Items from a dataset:
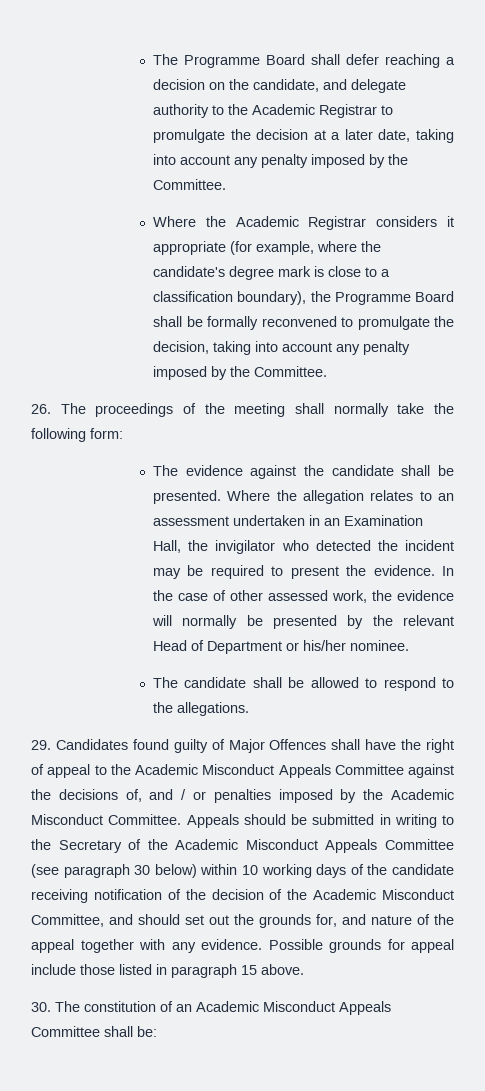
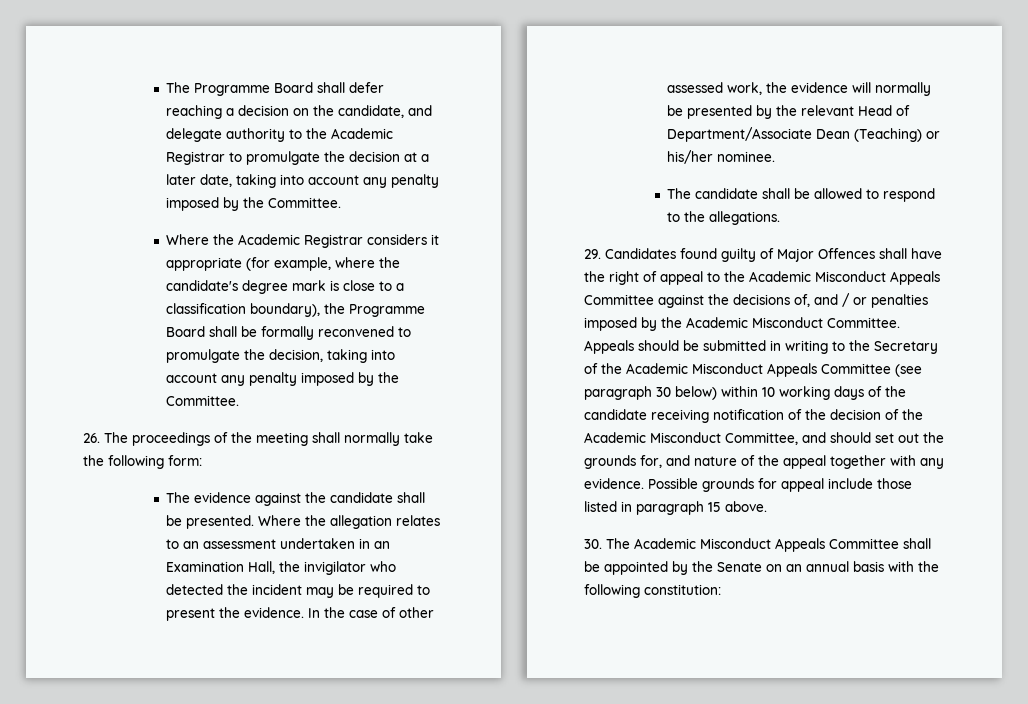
- In the case of other assessed work, the evidence will normally be presented by the relevant Head of Department or his/her nominee.
+ In the case of other assessed work, the evidence will normally be presented by the relevant Head of Department/Associate Dean (Teaching) or his/her nominee.
- 30. The constitution of an Academic Misconduct Appeals Committee shall be:
+ 30. The Academic Misconduct Appeals Committee shall be appointed by the Senate on an annual basis with the following constitution:

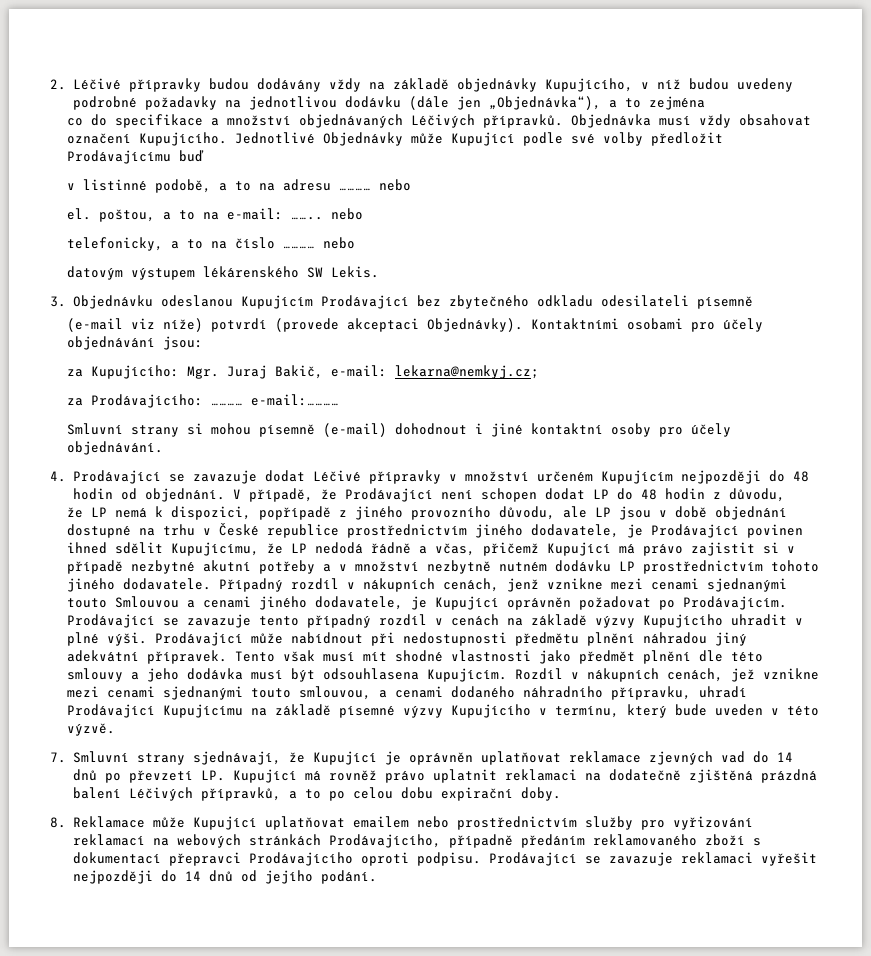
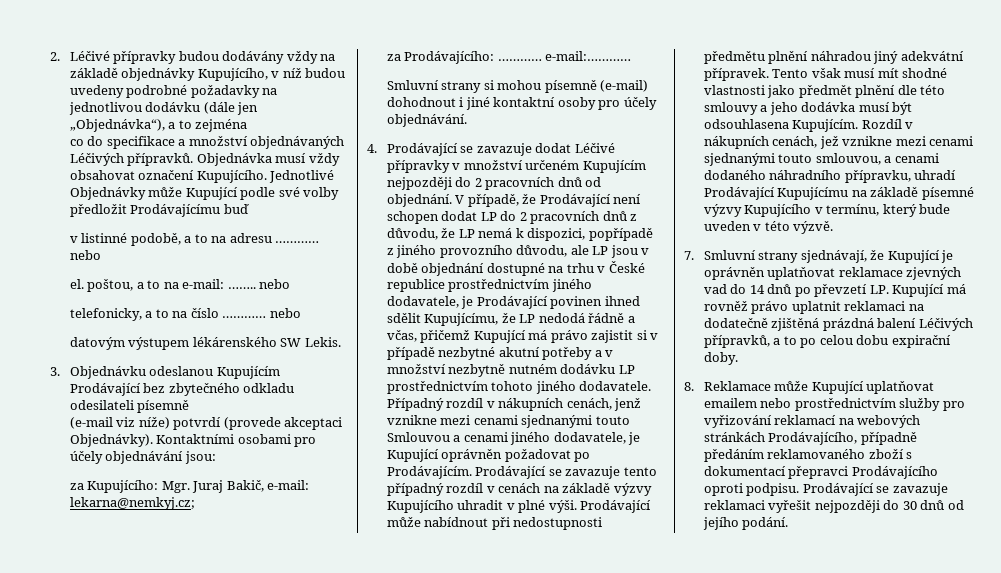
- 4. Prodávající se zavazuje dodat Léčivé přípravky v množství určeném Kupujícím nejpozději do 48 hodin od objednání.
+ 4. Prodávající se zavazuje dodat Léčivé přípravky v množství určeném Kupujícím nejpozději do 2 pracovních dnů od objednání.
- V případě, že Prodávající není schopen dodat LP do 48 hodin z důvodu,
- že LP nemá k dispozici, popřípadě z jiného provozního důvodu, ale LP jsou v době objednání dostupné na trhu v České republice prostřednictvím jiného dodavatele, je Prodávající povinen ihned sdělit Kupujícímu, že LP nedodá řádně a včas, přičemž Kupující má právo zajistit si v případě nezbytné akutní potřeby a v množství nezbytně nutném dodávku LP prostřednictvím tohoto jiného dodavatele.
+ V případě, že Prodávající není schopen dodat LP do 2 pracovních dnů z důvodu, že LP nemá k dispozici, popřípadě z jiného provozního důvodu, ale LP jsou v době objednání dostupné na trhu v České republice prostřednictvím jiného dodavatele, je Prodávající povinen ihned sdělit Kupujícímu, že LP nedodá řádně a včas, přičemž Kupující má právo zajistit si v případě nezbytné akutní potřeby a v množství nezbytně nutném dodávku LP prostřednictvím tohoto jiného dodavatele.
- Prodávající se zavazuje reklamaci vyřešit nejpozději do 14 dnů od jejího podání.
+ Prodávající se zavazuje reklamaci vyřešit nejpozději do 30 dnů od jejího podání.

* _What you should do_:
For this exercise, transcribe the entries verbatim and skip all pictures.

* _Exercise result_:
- In the case of other assessed work, the evidence will normally be presented by the relevant Head of Department or his/her nominee.
+ In the case of other assessed work, the evidence will normally be presented by the relevant Head of Department/Associate Dean (Teaching) or his/her nominee.
- 30. The constitution of an Academic Misconduct Appeals Committee shall be:
+ 30. The Academic Misconduct Appeals Committee shall be appointed by the Senate on an annual basis with the following constitution:

- 4. Prodávající se zavazuje dodat Léčivé přípravky v množství určeném Kupujícím nejpozději do 48 hodin od objednání.
+ 4. Prodávající se zavazuje dodat Léčivé přípravky v množství určeném Kupujícím nejpozději do 2 pracovních dnů od objednání.
- V případě, že Prodávající není schopen dodat LP do 48 hodin z důvodu,
- že LP nemá k dispozici, popřípadě z jiného provozního důvodu, ale LP jsou v době objednání dostupné na trhu v České republice prostřednictvím jiného dodavatele, je Prodávající povinen ihned sdělit Kupujícímu, že LP nedodá řádně a včas, přičemž Kupující má právo zajistit si v případě nezbytné akutní potřeby a v množství nezbytně nutném dodávku LP prostřednictvím tohoto jiného dodavatele.
+ V případě, že Prodávající není schopen dodat LP do 2 pracovních dnů z důvodu, že LP nemá k dispozici, popřípadě z jiného provozního důvodu, ale LP jsou v době objednání dostupné na trhu v České republice prostřednictvím jiného dodavatele, je Prodávající povinen ihned sdělit Kupujícímu, že LP nedodá řádně a včas, přičemž Kupující má právo zajistit si v případě nezbytné akutní potřeby a v množství nezbytně nutném dodávku LP prostřednictvím tohoto jiného dodavatele.
- Prodávající se zavazuje reklamaci vyřešit nejpozději do 14 dnů od jejího podání.
+ Prodávající se zavazuje reklamaci vyřešit nejpozději do 30 dnů od jejího podání.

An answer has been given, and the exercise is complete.